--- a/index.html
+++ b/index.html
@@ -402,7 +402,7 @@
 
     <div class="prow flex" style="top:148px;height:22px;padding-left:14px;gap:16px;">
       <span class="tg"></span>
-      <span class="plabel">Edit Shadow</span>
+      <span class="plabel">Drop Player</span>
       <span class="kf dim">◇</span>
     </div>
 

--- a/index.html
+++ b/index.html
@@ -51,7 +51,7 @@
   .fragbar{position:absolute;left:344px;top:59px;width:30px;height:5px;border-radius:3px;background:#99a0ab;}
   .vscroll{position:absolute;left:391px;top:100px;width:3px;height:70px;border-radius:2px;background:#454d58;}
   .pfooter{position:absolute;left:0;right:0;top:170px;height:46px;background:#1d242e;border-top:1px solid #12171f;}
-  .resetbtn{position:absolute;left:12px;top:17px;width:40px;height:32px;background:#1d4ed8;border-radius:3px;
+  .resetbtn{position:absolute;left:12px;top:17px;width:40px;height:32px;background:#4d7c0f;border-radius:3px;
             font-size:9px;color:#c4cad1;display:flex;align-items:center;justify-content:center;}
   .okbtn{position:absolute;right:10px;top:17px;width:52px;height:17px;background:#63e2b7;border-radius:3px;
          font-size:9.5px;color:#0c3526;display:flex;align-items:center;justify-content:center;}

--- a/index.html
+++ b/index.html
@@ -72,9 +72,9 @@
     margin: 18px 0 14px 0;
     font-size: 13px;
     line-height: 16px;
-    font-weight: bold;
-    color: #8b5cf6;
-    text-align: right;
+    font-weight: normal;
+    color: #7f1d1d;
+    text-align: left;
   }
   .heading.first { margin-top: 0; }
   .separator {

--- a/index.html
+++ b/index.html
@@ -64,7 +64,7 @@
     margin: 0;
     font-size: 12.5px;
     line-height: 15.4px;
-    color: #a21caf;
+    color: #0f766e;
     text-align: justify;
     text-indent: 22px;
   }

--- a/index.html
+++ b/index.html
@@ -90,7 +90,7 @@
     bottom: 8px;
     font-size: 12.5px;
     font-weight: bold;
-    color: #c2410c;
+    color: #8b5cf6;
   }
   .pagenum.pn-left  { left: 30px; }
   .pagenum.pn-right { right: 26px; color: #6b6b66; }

...

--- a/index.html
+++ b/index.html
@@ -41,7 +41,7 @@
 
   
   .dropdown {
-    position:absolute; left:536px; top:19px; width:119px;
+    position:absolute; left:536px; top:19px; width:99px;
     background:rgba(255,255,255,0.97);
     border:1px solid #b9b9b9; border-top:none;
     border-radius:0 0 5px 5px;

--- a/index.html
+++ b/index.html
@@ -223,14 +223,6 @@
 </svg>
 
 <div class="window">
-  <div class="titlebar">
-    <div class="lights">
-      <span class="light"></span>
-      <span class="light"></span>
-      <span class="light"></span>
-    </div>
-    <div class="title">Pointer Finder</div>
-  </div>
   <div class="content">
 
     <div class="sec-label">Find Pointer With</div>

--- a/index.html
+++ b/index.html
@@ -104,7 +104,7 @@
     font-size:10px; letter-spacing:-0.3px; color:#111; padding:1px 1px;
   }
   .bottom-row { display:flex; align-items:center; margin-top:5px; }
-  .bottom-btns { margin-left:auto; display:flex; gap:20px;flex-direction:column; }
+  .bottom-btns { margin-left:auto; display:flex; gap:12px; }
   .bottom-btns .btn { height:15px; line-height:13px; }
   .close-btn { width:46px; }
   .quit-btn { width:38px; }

--

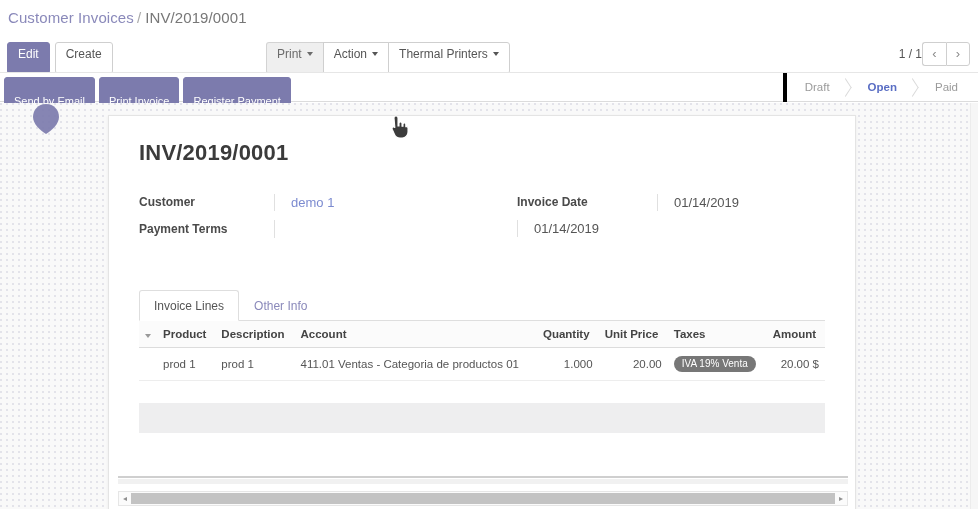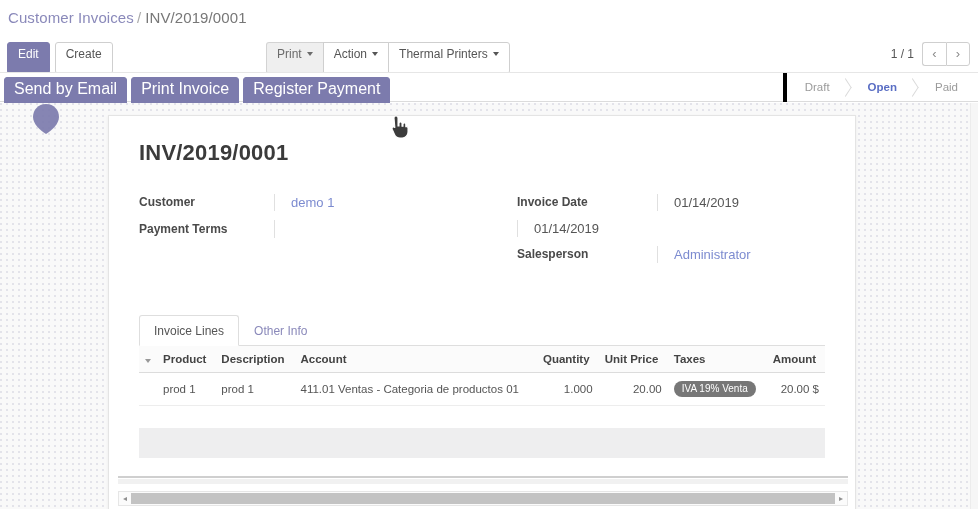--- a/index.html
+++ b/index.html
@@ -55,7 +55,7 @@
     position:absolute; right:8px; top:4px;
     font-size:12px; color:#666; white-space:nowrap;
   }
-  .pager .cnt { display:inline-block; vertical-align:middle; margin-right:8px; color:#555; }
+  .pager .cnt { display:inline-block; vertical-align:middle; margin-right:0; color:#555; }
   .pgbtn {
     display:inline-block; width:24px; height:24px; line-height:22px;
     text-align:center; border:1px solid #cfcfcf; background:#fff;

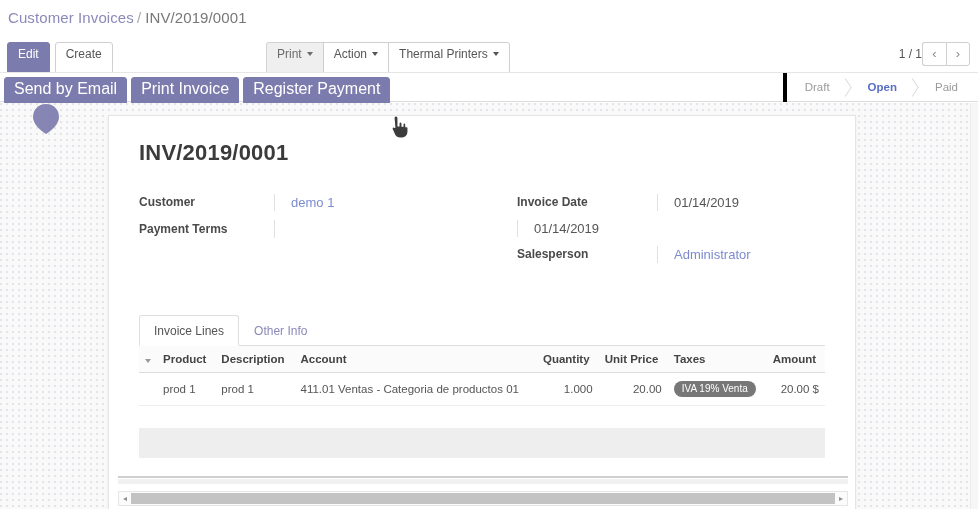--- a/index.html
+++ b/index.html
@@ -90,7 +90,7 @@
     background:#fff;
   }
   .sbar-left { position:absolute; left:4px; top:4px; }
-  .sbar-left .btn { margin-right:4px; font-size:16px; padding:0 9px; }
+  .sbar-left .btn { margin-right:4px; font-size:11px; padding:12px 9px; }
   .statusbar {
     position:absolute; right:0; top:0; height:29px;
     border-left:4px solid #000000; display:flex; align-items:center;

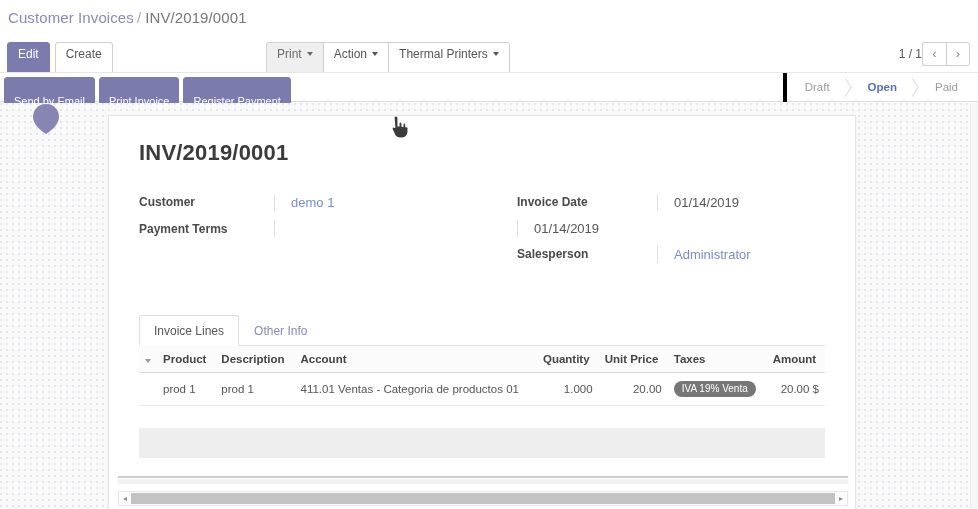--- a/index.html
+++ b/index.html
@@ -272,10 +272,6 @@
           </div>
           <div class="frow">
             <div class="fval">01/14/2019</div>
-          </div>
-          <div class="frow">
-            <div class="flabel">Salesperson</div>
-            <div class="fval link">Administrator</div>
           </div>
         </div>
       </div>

* _YOUR ASSIGNMENT_
Each line holding "Pointer" should be copied from the material above.

* _ANSWER TO THE EXERCISE_
-    <div class="title">Pointer Finder</div>
     <div class="sec-label">Find Pointer With</div>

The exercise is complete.